Opinion
No. 504410.
June 4, 2009.
Appeal from an order of the Family Court of Essex County (Meyer, J.), entered December 24, 2007, which granted petitioner's application, in two proceedings pursuant to Family Ct Act article 6, to modify a prior order of custody.
Elena Jaffe Tastensen, Saratoga Springs, for appellant.
Nancy E. LeBlanc, Law Guardian, Wilmington.
Before: Mercure, J.P., Spain, Malone Jr. and Kavanagh, JJ., concur.
In August 2006, Family Court entered a consent order maintaining joint legal custody of the parties' daughter (born in 1999), with primary physical custody to respondent (hereinafter the mother), who lives in Essex County, and visitation and designated telephone contact to petitioner (hereinafter the father), who lives in Rensselaer County. In March 2007, the father filed the present application seeking primary physical custody due to the child's excessive absenteeism at school, the mother's failure to attend to the child's medical needs and because the child was spending more time in the care of the maternal grandmother than the mother. Following fact-finding and Lincoln hearings, Family Court maintained joint custody but transferred primary physical custody to the father with visitation to the mother. The mother appeals.
We begin by noting that Family Court specifically found that the mother lied about many significant matters during her testimony, ranging from her work hours and time spent out of town to her conduct surrounding the child's dire need for dental treatment. Accepting this assessment of credibility by the court ( see Matter of Adams v Bracci, 61 AD3d 1065, 1067; Matter of Burch v Willard, 57 AD3d 1272, 1273), the proof at trial established that the mother abdicated her parental responsibilities to the maternal grandmother, deliberately frustrated and interfered with the father's communications with the child, demonstrated a lack of concern for the child's pressing and painful dental problems, failed to obtain expedient and necessary dental treatment for the child out of animosity toward the father and overall provided little guidance to her. The proof further established that the child had many unexcused absences from school while in the mother's care and that the mother's living situation was not particularly stable. The father, on the other hand, took appropriate steps to ensure that the child's dental needs were addressed, has a stable job with flexible and regular hours and has a stable home life with extended family in the area. Given these facts and circumstances, Family Court's holding — that a transfer of physical custody to the father was both supported by a change in circumstances and promotes the child's best interest — has a sound and substantial basis in the record ( see Matter of Adams v Bracci, 61 AD3d at 1067; Matter of Burch v Willard, 57 AD3d at 1273; Matter of Goldsmith v Goldsmith, 50 AD3d 1190, 1191; Matter of Esterle v Dellay, 281 AD2d 722, 726).

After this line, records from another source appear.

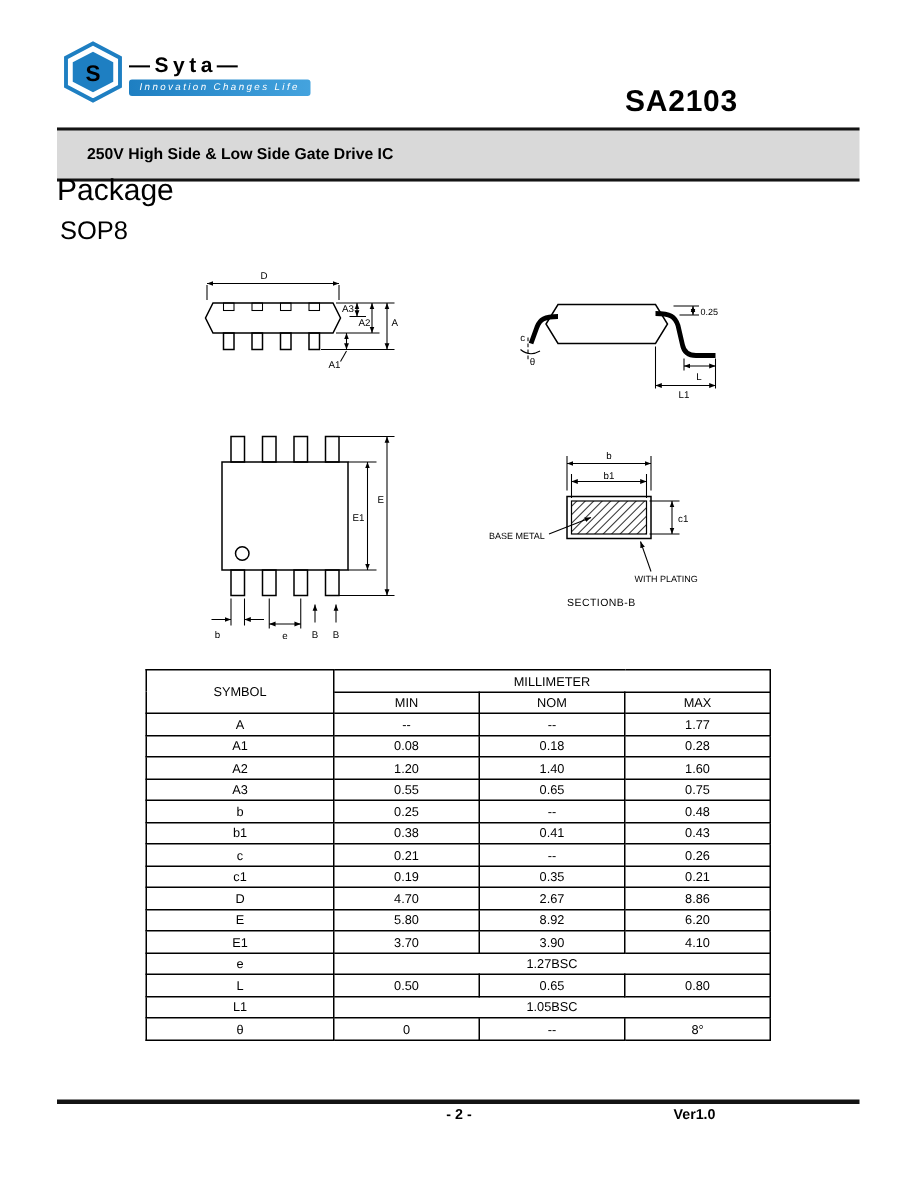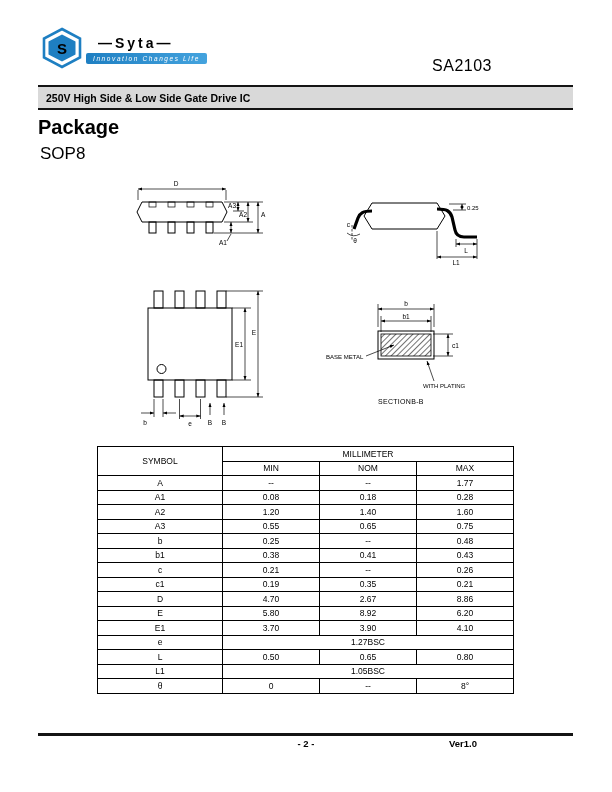--- a/index.html
+++ b/index.html
@@ -8,7 +8,7 @@
 
   
   .logo-wrap{left:40px;top:27px;width:44px;height:42px;}
-  .brand{left:86px;top:35px;font-size:14px;font-weight:600;letter-spacing:3px;margin-left:12px;}
+  .brand{left:86px;top:35px;font-size:14px;font-weight:600;letter-spacing:3px;}
   .tagline{left:86px;top:53px;background:linear-gradient(90deg,#1e7fc2,#44a3de);color:#fff;font-size:6.5px;letter-spacing:1.6px;padding:2px 7px;border-radius:2px;font-style:italic;white-space:nowrap;}
   .part-number{right:120px;top:57px;font-size:16px;font-weight:normal;letter-spacing:.5px;}
   .doc-title-bar{left:38px;right:39px;top:85px;height:25px;background:#d9d9d9;border-top:2.5px solid #141414;border-bottom:2.5px solid #141414;display:flex;align-items:center;padding-left:8px;font-weight:bold;font-size:10.5px;box-sizing:border-box;}

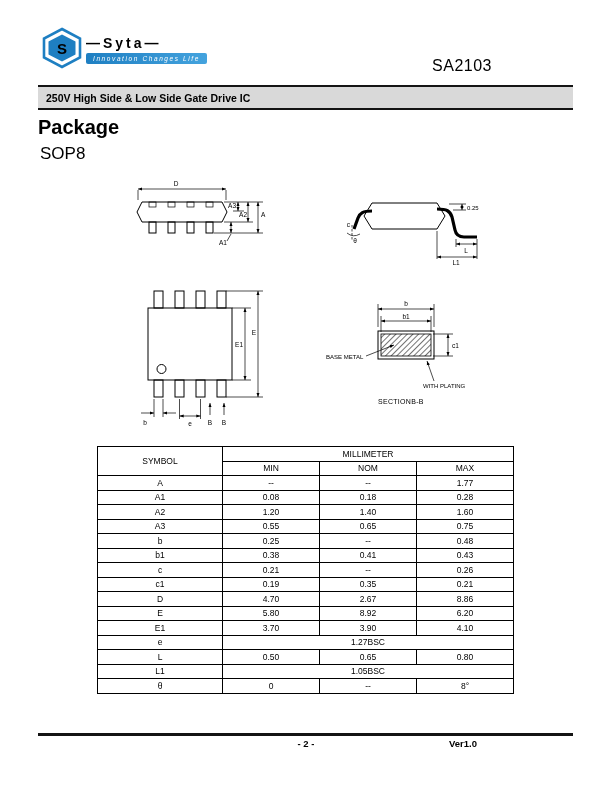--- a/index.html
+++ b/index.html
@@ -10,7 +10,7 @@
   .logo-wrap{left:40px;top:27px;width:44px;height:42px;}
   .brand{left:86px;top:35px;font-size:14px;font-weight:600;letter-spacing:3px;}
   .tagline{left:86px;top:53px;background:linear-gradient(90deg,#1e7fc2,#44a3de);color:#fff;font-size:6.5px;letter-spacing:1.6px;padding:2px 7px;border-radius:2px;font-style:italic;white-space:nowrap;}
-  .part-number{right:120px;top:57px;font-size:16px;font-weight:normal;letter-spacing:.5px;}
+  .part-number{right:120px;top:57px;font-size:20px;font-weight:bold;letter-spacing:.5px;}
   .doc-title-bar{left:38px;right:39px;top:85px;height:25px;background:#d9d9d9;border-top:2.5px solid #141414;border-bottom:2.5px solid #141414;display:flex;align-items:center;padding-left:8px;font-weight:bold;font-size:10.5px;box-sizing:border-box;}
   .section-title{left:38px;top:116px;font-size:20px;font-weight:bold;}
   .package-type{left:40px;top:144px;font-size:17px;}

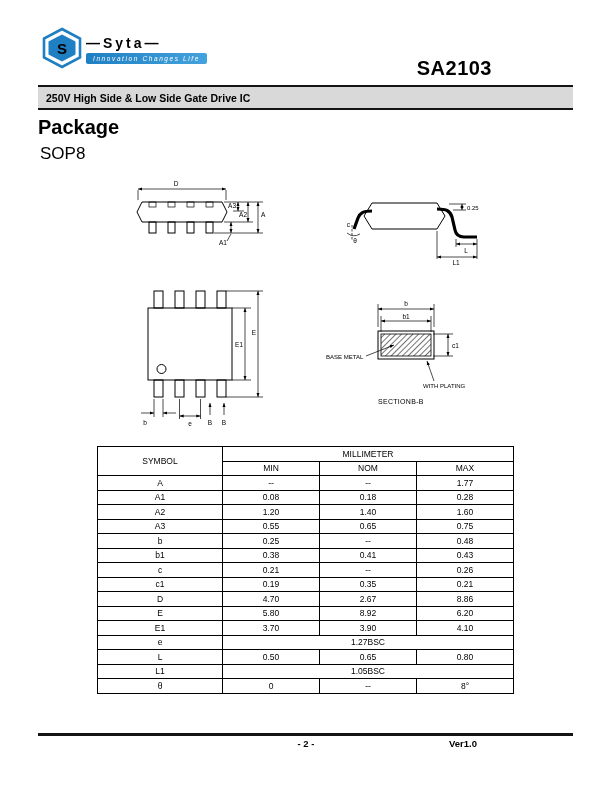--- a/index.html
+++ b/index.html
@@ -11,7 +11,7 @@
   .brand{left:86px;top:35px;font-size:14px;font-weight:600;letter-spacing:3px;}
   .tagline{left:86px;top:53px;background:linear-gradient(90deg,#1e7fc2,#44a3de);color:#fff;font-size:6.5px;letter-spacing:1.6px;padding:2px 7px;border-radius:2px;font-style:italic;white-space:nowrap;}
   .part-number{right:120px;top:57px;font-size:20px;font-weight:bold;letter-spacing:.5px;}
-  .doc-title-bar{left:38px;right:39px;top:85px;height:25px;background:#d9d9d9;border-top:2.5px solid #141414;border-bottom:2.5px solid #141414;display:flex;align-items:center;padding-left:8px;font-weight:bold;font-size:10.5px;box-sizing:border-box;}
+  .doc-title-bar{left:38px;right:39px;top:85px;height:36px;background:#d9d9d9;border-top:2.5px solid #141414;border-bottom:2.5px solid #141414;display:flex;align-items:center;padding-left:20px;font-weight:bold;font-size:10.5px;box-sizing:border-box;}
   .section-title{left:38px;top:116px;font-size:20px;font-weight:bold;}
   .package-type{left:40px;top:144px;font-size:17px;}
 

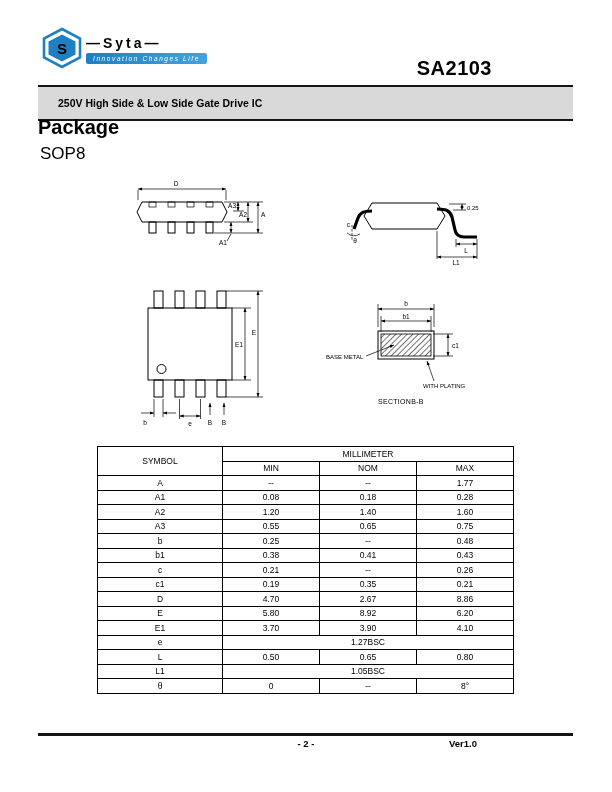--- a/index.html
+++ b/index.html
@@ -12,7 +12,7 @@
   .tagline{left:86px;top:53px;background:linear-gradient(90deg,#1e7fc2,#44a3de);color:#fff;font-size:6.5px;letter-spacing:1.6px;padding:2px 7px;border-radius:2px;font-style:italic;white-space:nowrap;}
   .part-number{right:120px;top:57px;font-size:20px;font-weight:bold;letter-spacing:.5px;}
   .doc-title-bar{left:38px;right:39px;top:85px;height:36px;background:#d9d9d9;border-top:2.5px solid #141414;border-bottom:2.5px solid #141414;display:flex;align-items:center;padding-left:20px;font-weight:bold;font-size:10.5px;box-sizing:border-box;}
-  .section-title{left:38px;top:116px;font-size:20px;font-weight:bold;}
+  .section-title{left:38px;top:116px;font-size:20px;font-weight:normal;}
   .package-type{left:40px;top:144px;font-size:17px;}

Next, while Family Court erred in sua sponte taking judicial notice of prior orders pertaining to the mother's fiance following the conclusion of the fact-finding hearing ( see Matter of Justin EE., 153 AD2d 772, 774, lv denied 75 NY2d 704), this error was harmless when considering the proof submitted in support of the modification petition ( see Matter of Anjoulic J., 18 AD3d 984, 987; Matter of Justin EE., 153 AD2d at 774). Finally, we are unpersuaded, upon our review of the record, that the mother received ineffective assistance of counsel ( see e.g. Matter of Brenden O., 20 AD3d 722, 723).
Ordered that the order is affirmed, without costs.